- Opening Delimiter -
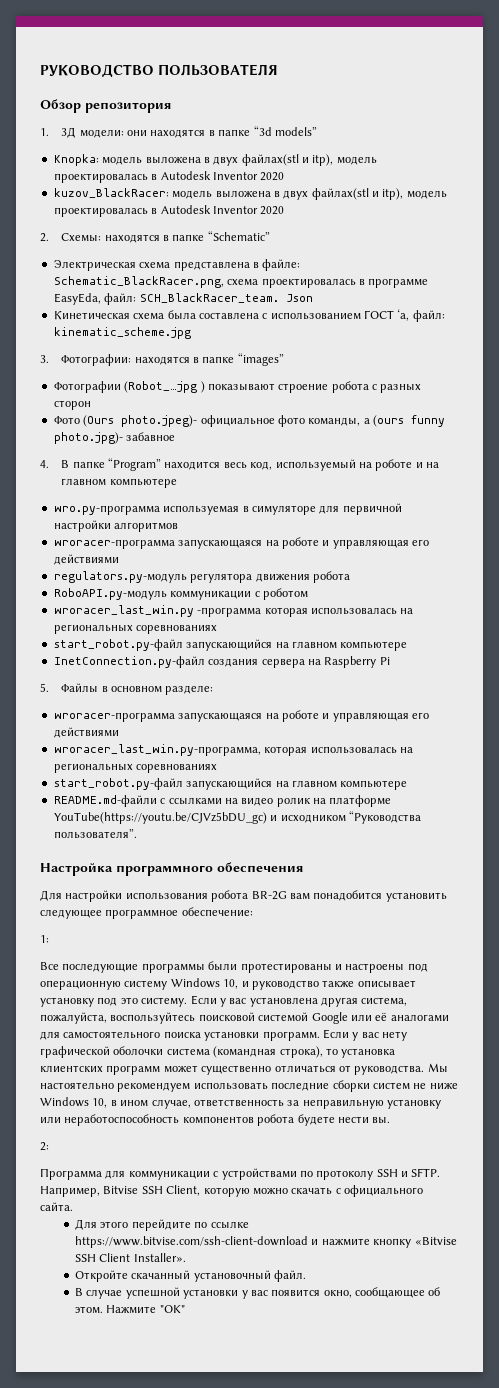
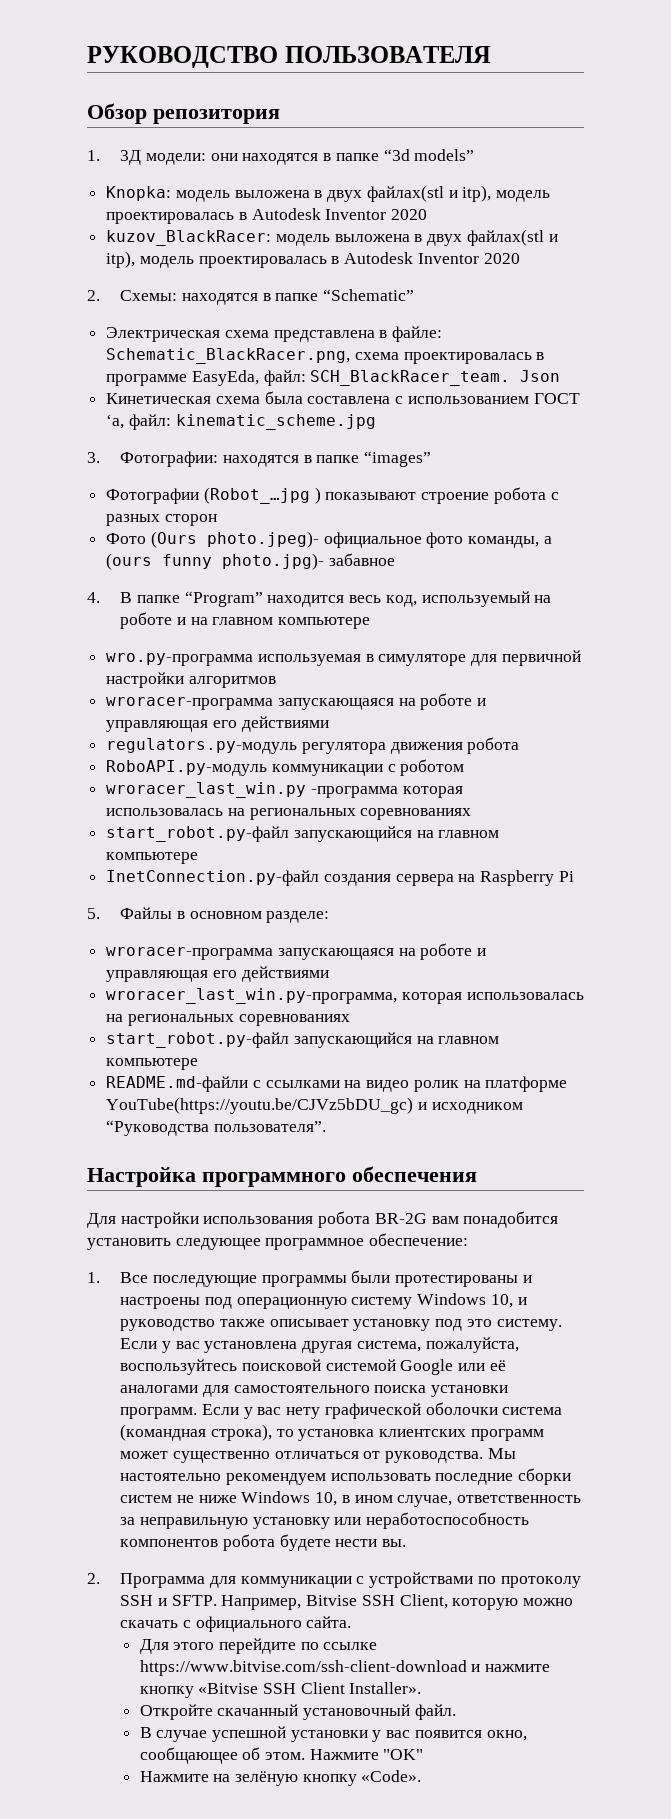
- 1:
- Все последующие программы были протестированы и настроены под операционную систему Windows 10, и руководство также описывает установку под это систему.
+ 1. Все последующие программы были протестированы и настроены под операционную систему Windows 10, и руководство также описывает установку под это систему.
- 2:
- Программа для коммуникации с устройствами по протоколу SSH и SFTP.
+ 2. Программа для коммуникации с устройствами по протоколу SSH и SFTP.
+ Нажмите на зелёную кнопку «Code».

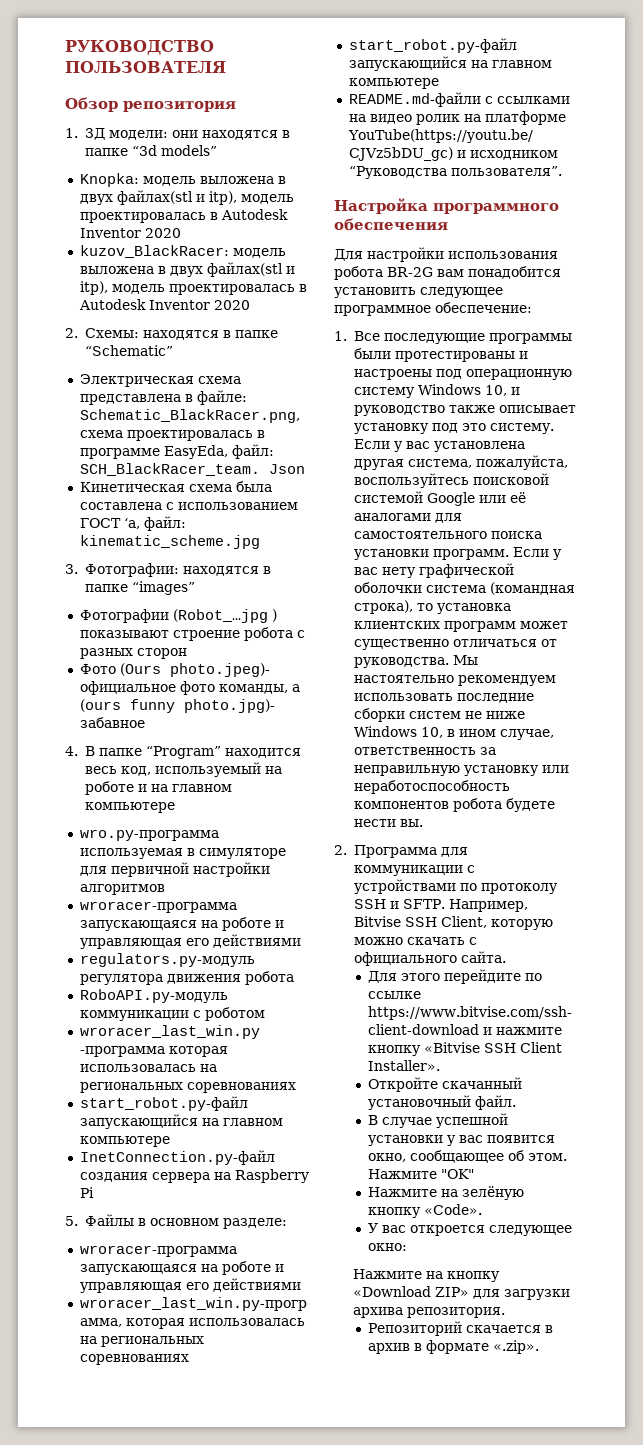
+ У вас откроется следующее окно:
+ Нажмите на кнопку «Download ZIP» для загрузки архива репозитория.
+ Репозиторий скачается в архив в формате «.zip».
- Closing Delimiter -
• _Required action_
Search the material above for the word "протоколу", then copy out each line that has it.

• _Output of the exercise_
- Программа для коммуникации с устройствами по протоколу SSH и SFTP.
+ 2. Программа для коммуникации с устройствами по протоколу SSH и SFTP.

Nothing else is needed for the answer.